If the bracket attaches to the back pad or saddle of the harness, the bells are called saddle bells or saddle chimes. If the bracket attaches to the shafts, the neck pole, or the vehicle body of a buggy, wagon, or sleigh, the bells are called shaft or pole bells or sometimes "ice cream" bells. A special type of bell, the foot gong, is a single large bell mounted on a plate that is bolted underneath the vehicle.
Each end of the bracket is usually held onto the harness saddle by the rein terrets that screw onto the sides of the harness saddle. Terrets are large loops of metal through which the lines (reins) pass. They ensure the lines travel freely from the horse's mouth and the driver's hands.
Another style of saddle bell has a single threaded end at the bottom of the bell housing. This type of saddle bell bolts in place of the rein hook that is usually found in the center of the harness saddle.
Pole & "Ice Cream" Bells
These bells are usually mounted on a supporting bracket made of brass, iron or steel. Some bells are attached instead to a leather strap that is buckled or tied around the pole or shaft.
The bells are called shaft bells (or shaft chimes) if they are attached to one or both shafts of a single-horse vehicle.

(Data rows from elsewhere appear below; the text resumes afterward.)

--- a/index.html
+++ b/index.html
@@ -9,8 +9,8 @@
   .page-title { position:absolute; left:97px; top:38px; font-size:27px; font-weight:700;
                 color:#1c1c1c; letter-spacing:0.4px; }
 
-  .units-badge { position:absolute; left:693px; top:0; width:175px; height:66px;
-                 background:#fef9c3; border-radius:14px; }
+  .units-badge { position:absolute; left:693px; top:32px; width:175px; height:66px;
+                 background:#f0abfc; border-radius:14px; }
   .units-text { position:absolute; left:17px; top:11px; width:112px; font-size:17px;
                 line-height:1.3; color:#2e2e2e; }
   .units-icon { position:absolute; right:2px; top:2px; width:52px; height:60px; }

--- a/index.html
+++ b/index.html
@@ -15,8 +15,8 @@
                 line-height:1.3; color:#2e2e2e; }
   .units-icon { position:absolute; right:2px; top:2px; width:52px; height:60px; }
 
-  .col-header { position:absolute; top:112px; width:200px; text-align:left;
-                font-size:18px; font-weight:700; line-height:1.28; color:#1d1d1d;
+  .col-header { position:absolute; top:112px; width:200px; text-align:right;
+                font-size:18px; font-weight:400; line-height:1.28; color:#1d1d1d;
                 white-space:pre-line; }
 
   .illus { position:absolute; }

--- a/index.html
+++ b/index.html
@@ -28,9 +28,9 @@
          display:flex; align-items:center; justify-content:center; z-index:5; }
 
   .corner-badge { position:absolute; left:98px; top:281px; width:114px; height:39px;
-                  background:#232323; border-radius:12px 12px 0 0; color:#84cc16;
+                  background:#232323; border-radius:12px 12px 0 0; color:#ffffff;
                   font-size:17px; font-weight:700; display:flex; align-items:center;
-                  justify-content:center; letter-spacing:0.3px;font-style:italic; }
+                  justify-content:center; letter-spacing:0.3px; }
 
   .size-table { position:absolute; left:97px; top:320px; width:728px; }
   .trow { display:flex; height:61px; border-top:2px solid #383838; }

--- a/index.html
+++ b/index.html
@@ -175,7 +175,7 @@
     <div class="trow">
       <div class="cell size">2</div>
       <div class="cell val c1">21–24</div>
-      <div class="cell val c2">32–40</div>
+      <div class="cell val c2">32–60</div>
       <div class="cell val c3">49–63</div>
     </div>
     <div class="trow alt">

They are pole bells (or pole chimes) if they are mounted onto the pole (tongue) of a vehicle pulled by a team of two or more horses.
If the bells are attached to the body of the vehicle itself, they are often called "ice cream" bells, because this type of bell was often used on vehicles used to sell frozen treats in city neighborhoods. The motion of the vehicle or the driver's hand is used to sound these bells.

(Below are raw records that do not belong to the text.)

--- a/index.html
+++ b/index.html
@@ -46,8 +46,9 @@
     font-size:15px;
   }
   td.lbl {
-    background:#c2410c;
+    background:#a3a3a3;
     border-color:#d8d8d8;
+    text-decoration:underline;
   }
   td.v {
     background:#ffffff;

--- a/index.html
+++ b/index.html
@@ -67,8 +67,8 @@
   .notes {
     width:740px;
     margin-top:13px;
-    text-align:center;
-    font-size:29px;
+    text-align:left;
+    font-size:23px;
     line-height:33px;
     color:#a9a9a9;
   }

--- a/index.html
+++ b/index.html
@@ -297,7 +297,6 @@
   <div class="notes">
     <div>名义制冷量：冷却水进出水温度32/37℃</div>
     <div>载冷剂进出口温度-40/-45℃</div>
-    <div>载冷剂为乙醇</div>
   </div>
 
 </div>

It is similar in basic design to the spherical chime shown above. Two large hemispherical brass shells resonate when struck to produce a loud, distinctive sound.
A foot gong sounds only when a pedal was pressed, however, rather than ringing continuously from the motion of the vehicle, like the chime. This allows a foot gong to be used as a safety device, much like the horn of today's automobiles.

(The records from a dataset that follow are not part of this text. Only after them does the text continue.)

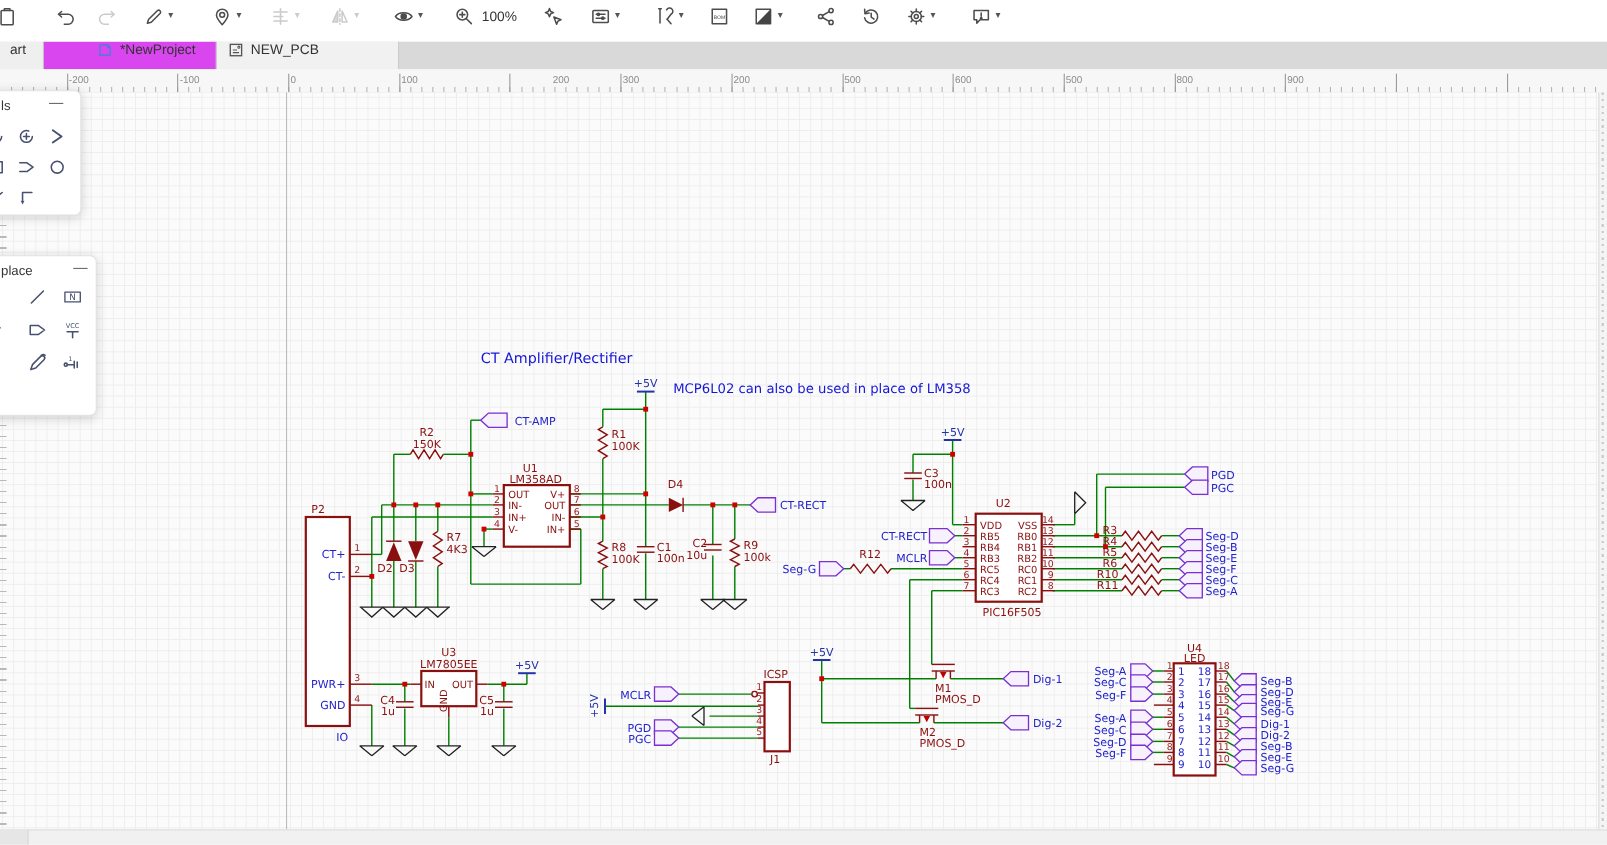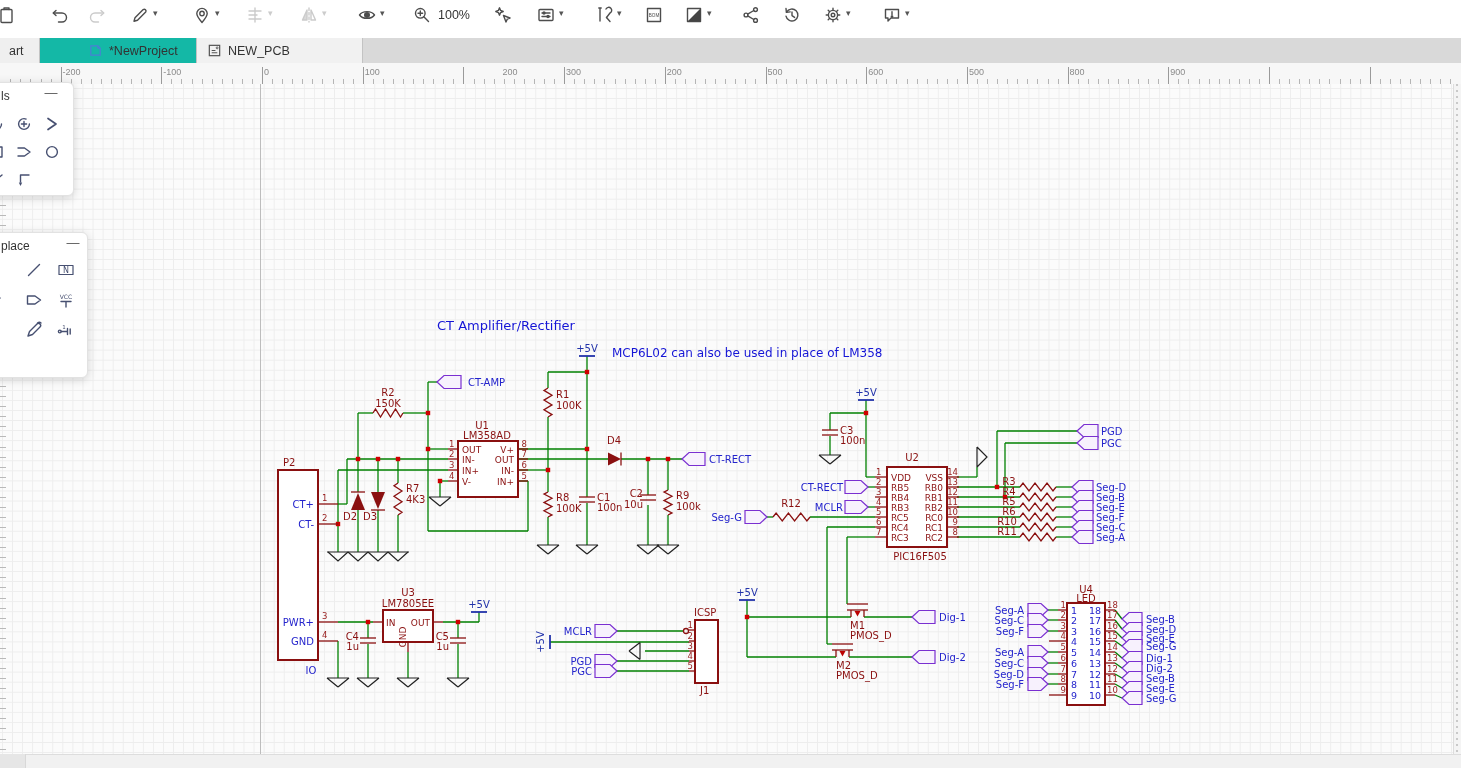--- a/index.html
+++ b/index.html
@@ -18,7 +18,7 @@
 
   
   #tabbar{position:absolute;left:0;top:38px;width:1461px;height:25px;background:#d9d9d9;display:flex;}
-  .tab{height:25px;display:flex;align-items:center;font-size:12.5px;color:#333;background:#efefef;border-right:1px solid #c3c3c3;padding:0 10px;box-sizing:border-box;cursor:pointer;white-space:nowrap;}
+  .tab{height:25px;display:flex;font-size:12.5px;color:#333;background:#efefef;border-right:1px solid #c3c3c3;padding:0 10px;box-sizing:border-box;cursor:pointer;white-space:nowrap;}
   .tab.active{background:#14b8a6;padding-left:48px;}
   .tab .ticon{margin-right:6px;display:inline-flex;}
   #tab-start{width:40px;padding-left:9px;}

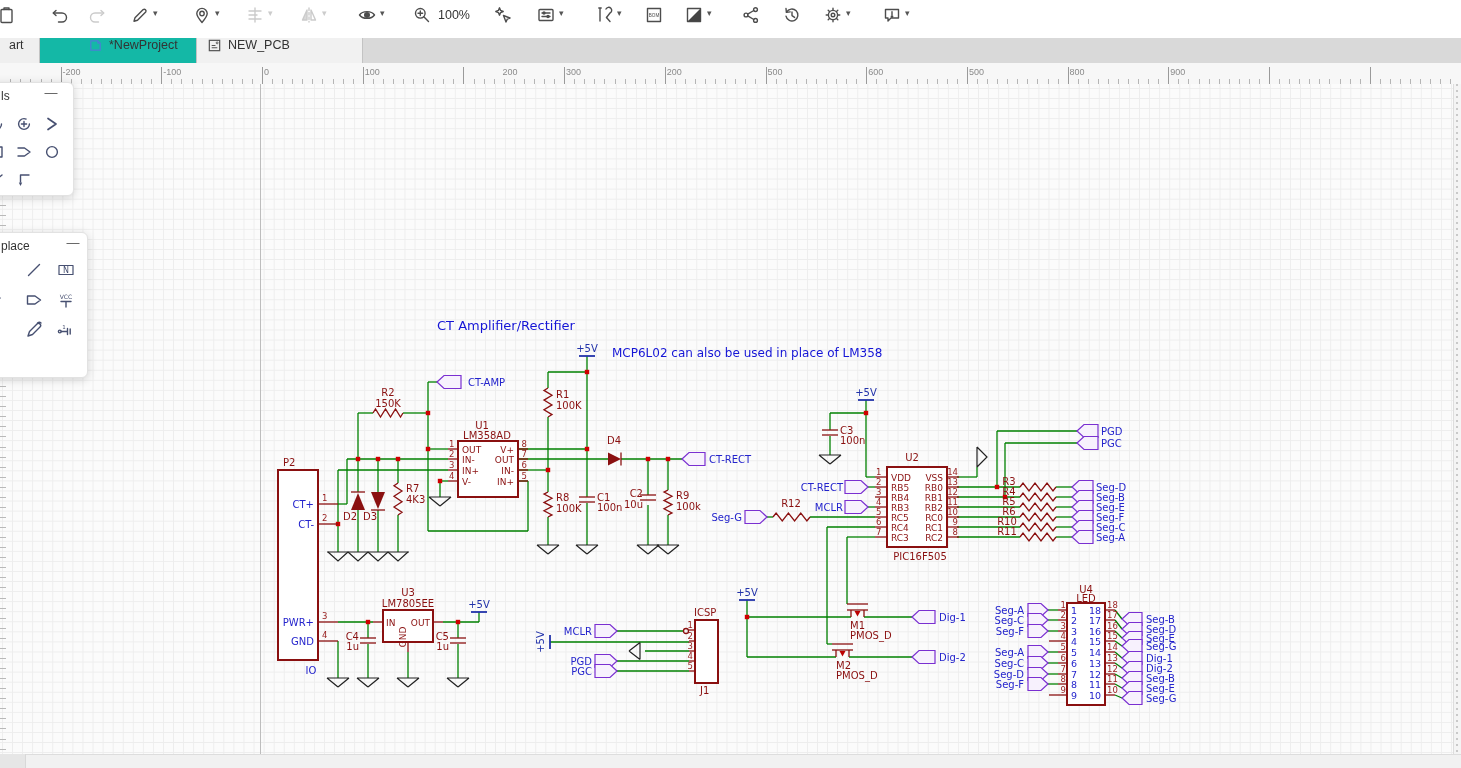--- a/index.html
+++ b/index.html
@@ -19,7 +19,7 @@
   
   #tabbar{position:absolute;left:0;top:38px;width:1461px;height:25px;background:#d9d9d9;display:flex;}
   .tab{height:25px;display:flex;font-size:12.5px;color:#333;background:#efefef;border-right:1px solid #c3c3c3;padding:0 10px;box-sizing:border-box;cursor:pointer;white-space:nowrap;}
-  .tab.active{background:#14b8a6;padding-left:48px;}
+  .tab.active{background:#d946ef;padding-left:48px;}
   .tab .ticon{margin-right:6px;display:inline-flex;}
   #tab-start{width:40px;padding-left:9px;}
   #tab-project{width:157px;}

A foot gong was mounted underneath the floorboards of a carriage or early automobile. The shaft of the gong protruded through a small hole in the floor of the vehicle and ends in a small pedal. The driver pressed the pedal with his foot to sound the gong.
Foot gongs can occasionally be found on the antiques market. Manufacturers of these older gongs include Bevin Bros. Mfg. Co. and Starr Bros. Bell Co., both of East Hampton, Connecticut, and Sutone Corporation of Los Angeles, California. Bevin does not make these gongs anymore. Sutone and Starr Bros. are out of business. I have found only one US company -- Lone Wolf Whistle -- that sells new foot gongs.